C'est dire la nécessité impérieuse de l'antériorité
de l'élaboration de fédérations démocratiques
à toute réorganisation des relations juridiques avec la métropole.
Aussi, dès qu'il apparut évident que la Cinquième République
pourtant née du seul problème de l'Algérie entendait
remanier tout l'ensemble de l'Union Française, les leaders africains
établirent-ils des programmes qui, sauf celui d'Houphouët-Boigny,
dirigeant de la Côte d'lvoire, étaient centrés sur trois
points étroitement associés : autonomie interne, exécutif
fédéral, communauté d'Etats libres et égaux
avec la France. Sékou Touré ne devait pas faire exception
à la règle. Dès le 5 juin 1958, au IVè Congrès
Territorial du P.D.G., il défendait cette position.

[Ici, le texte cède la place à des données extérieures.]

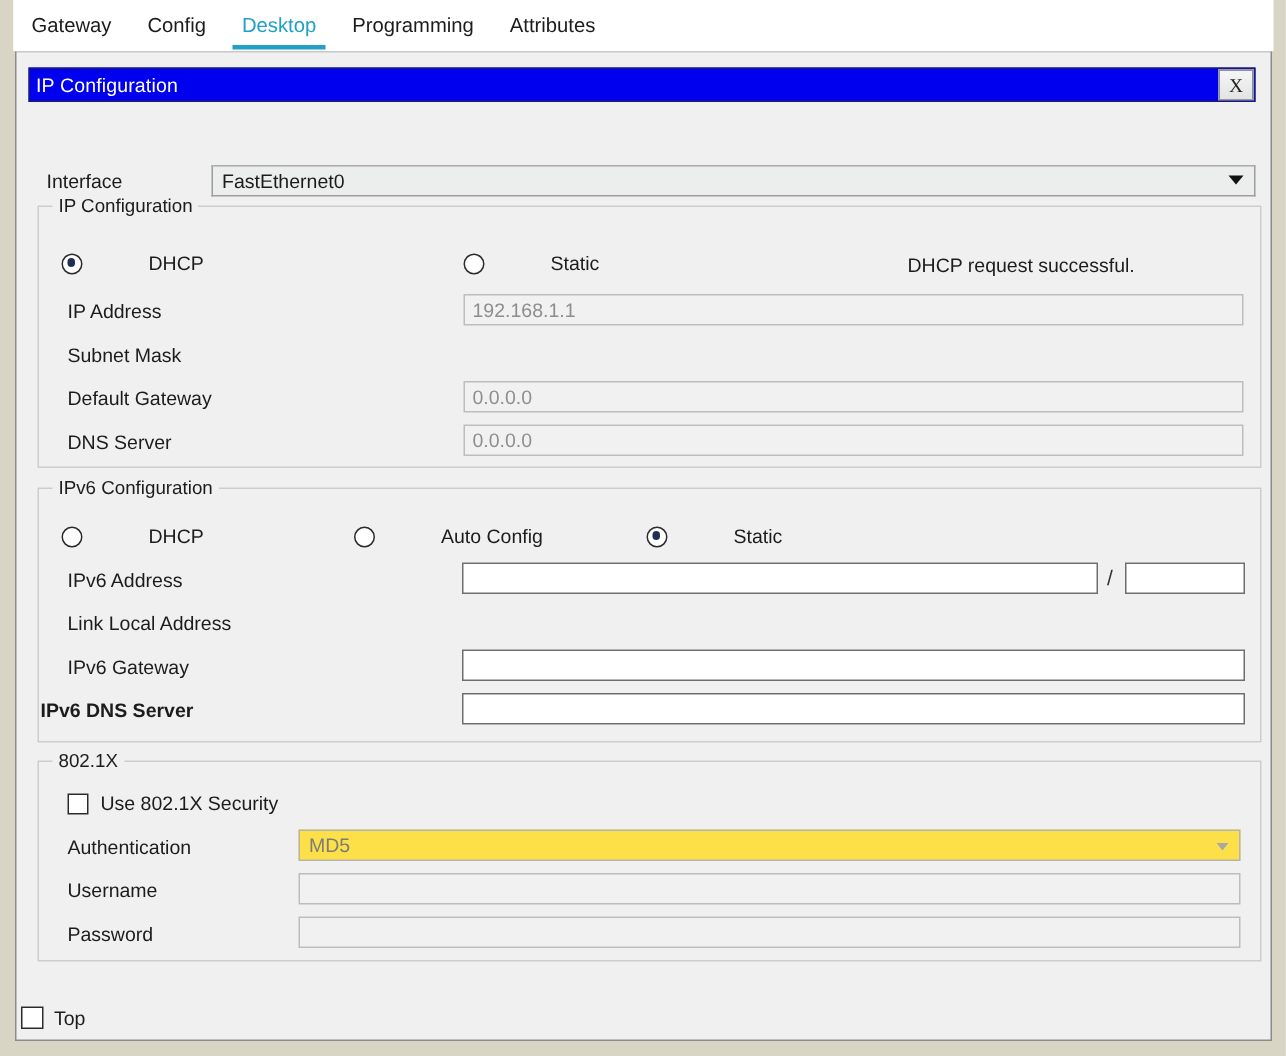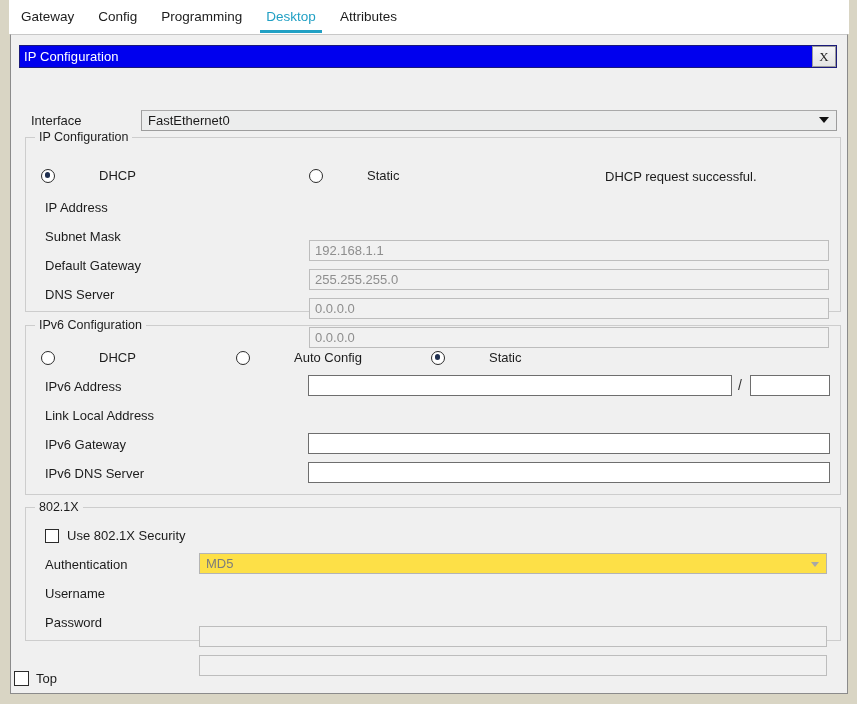--- a/index.html
+++ b/index.html
@@ -206,21 +206,21 @@
     color: #8e8e8e;
     overflow: hidden;
     white-space: nowrap;
   }
   .field.enabled {
     background: #ffffff;
     border: 1px solid #6e6e6e;
     color: #111111;
     cursor: text;
   }
-  .field.disabled { cursor: default; margin-top: 44px; }
+  .field.disabled { cursor: default; }
 
   .status-text {
     position: absolute;
     font-size: 13px;
     color: #1c1c1c;
   }
 
   .slash {
     position: absolute;
     font-size: 14px;
@@ -265,22 +265,22 @@
 </head>
 <body>
 
 <div id="page">
 
   <div id="tabstrip-bg"></div>
 
   <div id="tabstrip">
     <div class="tab">Gateway</div>
     <div class="tab">Config</div>
+    <div class="tab active">Desktop</div>
     <div class="tab">Programming</div>
-    <div class="tab active">Desktop</div>
     <div class="tab">Attributes</div>
   </div>
 
   <div id="panel">
 
     <div id="titlebar">
       <span id="titlebar-text">IP Configuration</span>
       <div id="close-btn">X</div>
     </div>
 
@@ -301,21 +301,20 @@
     <div class="radio" style="left:298px; top:133px;">
       <span class="dot"></span>
       <span>Static</span>
     </div>
     <div class="status-text" style="left:594px; top:134px;">DHCP request successful.</div>
 
     <div class="frow-label" style="left:34px; top:165px;">IP Address</div>
     <div class="field disabled" style="left:298px; top:161px; width:520px;">192.168.1.1</div>
 
     <div class="frow-label" style="left:34px; top:194px;">Subnet Mask</div>
-    <div class="field disabled" style="left:298px; top:190px; width:520px;">255.255.255.0</div>
 
     <div class="frow-label" style="left:34px; top:223px;">Default Gateway</div>
     <div class="field disabled" style="left:298px; top:219px; width:520px;">0.0.0.0</div>
 
     <div class="frow-label" style="left:34px; top:252px;">DNS Server</div>
     <div class="field disabled" style="left:298px; top:248px; width:520px;">0.0.0.0</div>
 
     <div class="groupbox" id="group-ipv6">
       <span class="group-legend">IPv6 Configuration</span>
     </div>
@@ -336,21 +335,21 @@
     <div class="frow-label" style="left:34px; top:344px;">IPv6 Address</div>
     <div class="field enabled" style="left:297px; top:340px; width:424px;"></div>
     <div class="slash" style="left:727px; top:342px;">/</div>
     <div class="field enabled" style="left:739px; top:340px; width:80px;"></div>
 
     <div class="frow-label" style="left:34px; top:373px;">Link Local Address</div>
 
     <div class="frow-label" style="left:34px; top:402px;">IPv6 Gateway</div>
     <div class="field enabled" style="left:297px; top:398px; width:522px;"></div>
 
-    <div class="frow-label" style="left:34px; top:431px;">IPv6 DNS Server</div>
+    <div class="frow-label" style="left:16px; top:431px;font-weight:bold;">IPv6 DNS Server</div>
     <div class="field enabled" style="left:297px; top:427px; width:522px;"></div>
 
     <div class="groupbox" id="group-8021x">
       <span class="group-legend">802.1X</span>
     </div>
 
     <div class="checkbox" style="left:34px; top:493px;">
       <span class="box"></span>
       <span>Use 802.1X Security</span>
     </div>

Le 28 juillet 1958, devant l'Assemblée Territoriale, il la reprenait
telle d'ailleurs qu'il l'avait exposée à l'intention du Gouvernement
Français, dans un communiqué en date du 18 juillet 1958 :
La future constraction franco-africaine devra, pour être viable être fondée sur une adhésion unanime et sincère des peuples d'outre-mer, être libre, égalitaire et historiquement juste." Cette construction devra s'inspirer des principes suivants:
Ces grandes lignes permettront aux anciennes Fédérations de l'Afrique Occidentale Française, de l'Afrique Equatoriale Française et de Madagascar et aux Etats du Togo et du Cameroun, de résoudre les problèmes que soulèvera la nécessité de renforcer leur unité et de réaliser une large décentralisation et une profonde déconcentration. Elles petmettront aussi d'élever les peuples d'outre-mer au rang de peuples souverains, dont la véritable nationalité sera ainsi réhabilitée et associée librement aux autres nationalités constituant la Communauté entre la France et les Territoires d'outre-mer, sans exclure les Etats anciennement liés a la France et ayant déjà accédé à l'Indépendance.
Il s'agissait là pour lui d'une condition sine qua non à une réponse positive au référendum que nulle crainte, ni sentimentalité ne sauraient modifier.